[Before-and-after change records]
☆ ☆ ☆ ☆ ☆

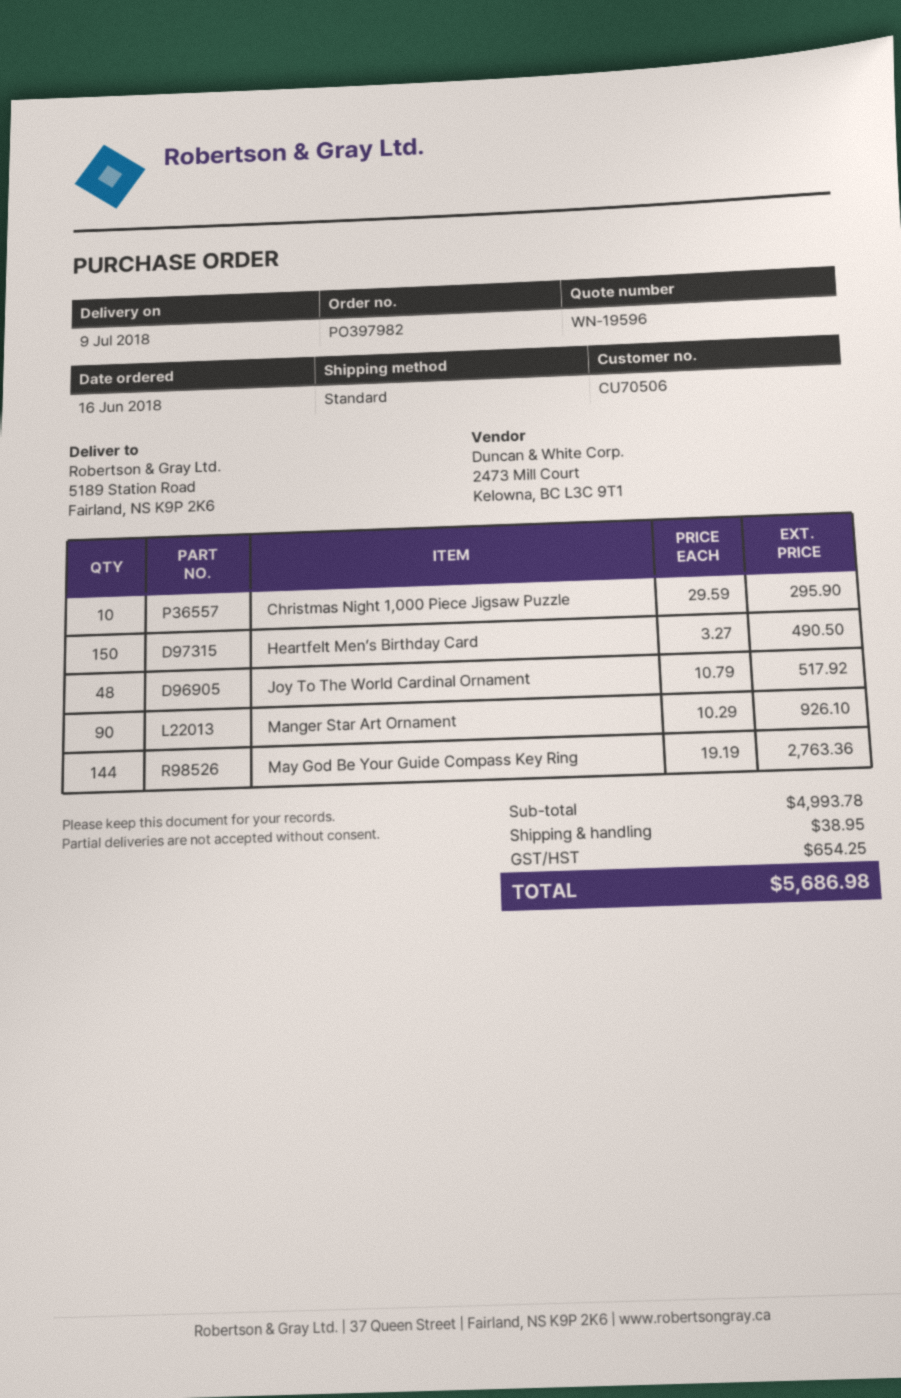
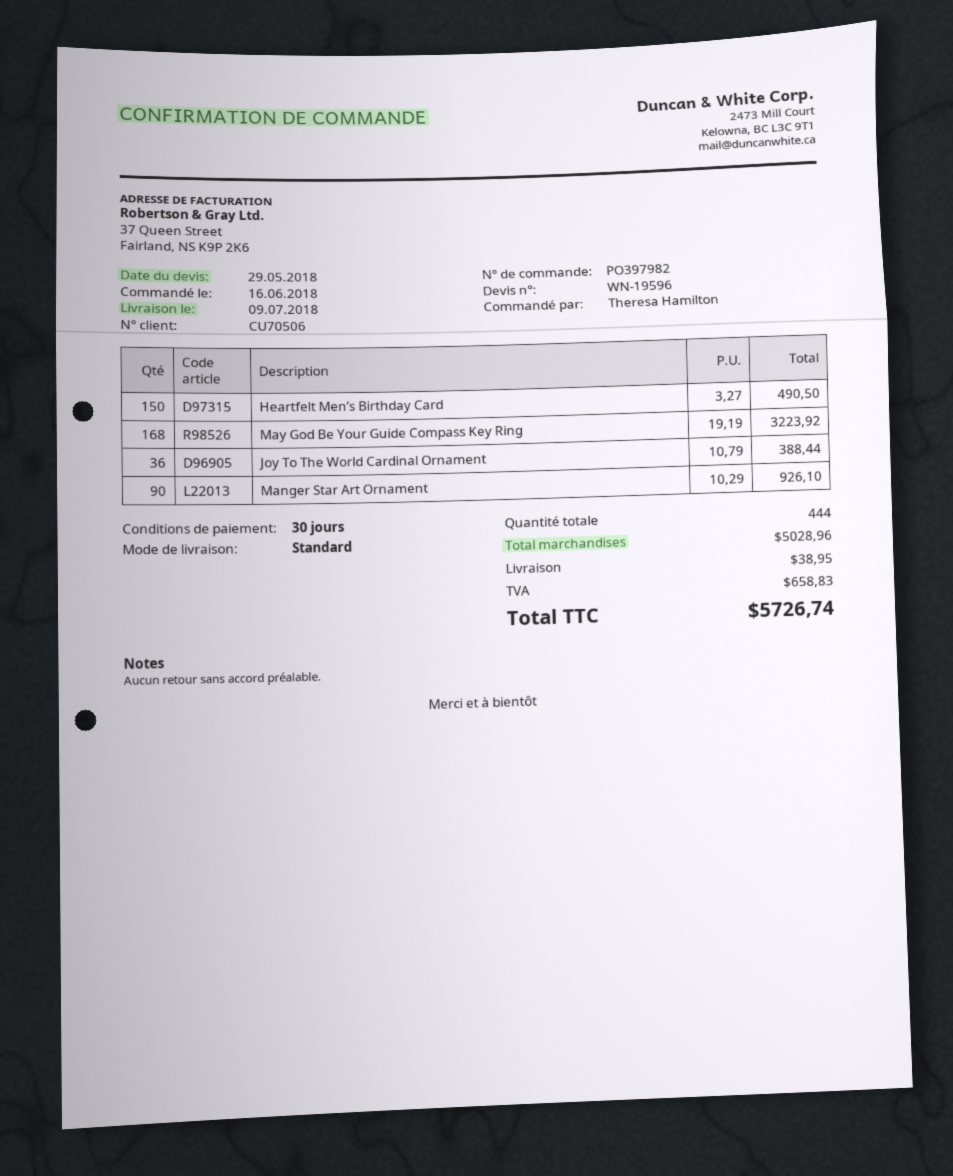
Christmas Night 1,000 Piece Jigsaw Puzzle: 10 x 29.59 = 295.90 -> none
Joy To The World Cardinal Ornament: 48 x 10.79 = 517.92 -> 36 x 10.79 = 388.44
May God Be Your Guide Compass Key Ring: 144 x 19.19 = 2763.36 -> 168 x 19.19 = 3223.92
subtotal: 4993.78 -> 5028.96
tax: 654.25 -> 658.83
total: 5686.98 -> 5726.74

☆ ☆ ☆ ☆ ☆

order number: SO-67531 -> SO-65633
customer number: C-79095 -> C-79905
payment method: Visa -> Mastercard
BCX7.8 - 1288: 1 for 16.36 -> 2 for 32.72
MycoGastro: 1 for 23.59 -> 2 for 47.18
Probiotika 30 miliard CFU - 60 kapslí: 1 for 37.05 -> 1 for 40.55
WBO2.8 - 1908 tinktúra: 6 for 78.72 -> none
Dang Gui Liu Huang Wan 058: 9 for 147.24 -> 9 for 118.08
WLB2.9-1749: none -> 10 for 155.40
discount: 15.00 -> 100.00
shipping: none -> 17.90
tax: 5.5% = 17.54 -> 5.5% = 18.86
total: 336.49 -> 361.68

☆ ☆ ☆ ☆ ☆

◆ What to produce: Your answer should consist solely of the lines above from the line with "order number: SO-67531 -> SO-65633" to the line with "total: 336.49 -> 361.68", both included, reproduced exactly.

◆ Answer box:
order number: SO-67531 -> SO-65633
customer number: C-79095 -> C-79905
payment method: Visa -> Mastercard
BCX7.8 - 1288: 1 for 16.36 -> 2 for 32.72
MycoGastro: 1 for 23.59 -> 2 for 47.18
Probiotika 30 miliard CFU - 60 kapslí: 1 for 37.05 -> 1 for 40.55
WBO2.8 - 1908 tinktúra: 6 for 78.72 -> none
Dang Gui Liu Huang Wan 058: 9 for 147.24 -> 9 for 118.08
WLB2.9-1749: none -> 10 for 155.40
discount: 15.00 -> 100.00
shipping: none -> 17.90
tax: 5.5% = 17.54 -> 5.5% = 18.86
total: 336.49 -> 361.68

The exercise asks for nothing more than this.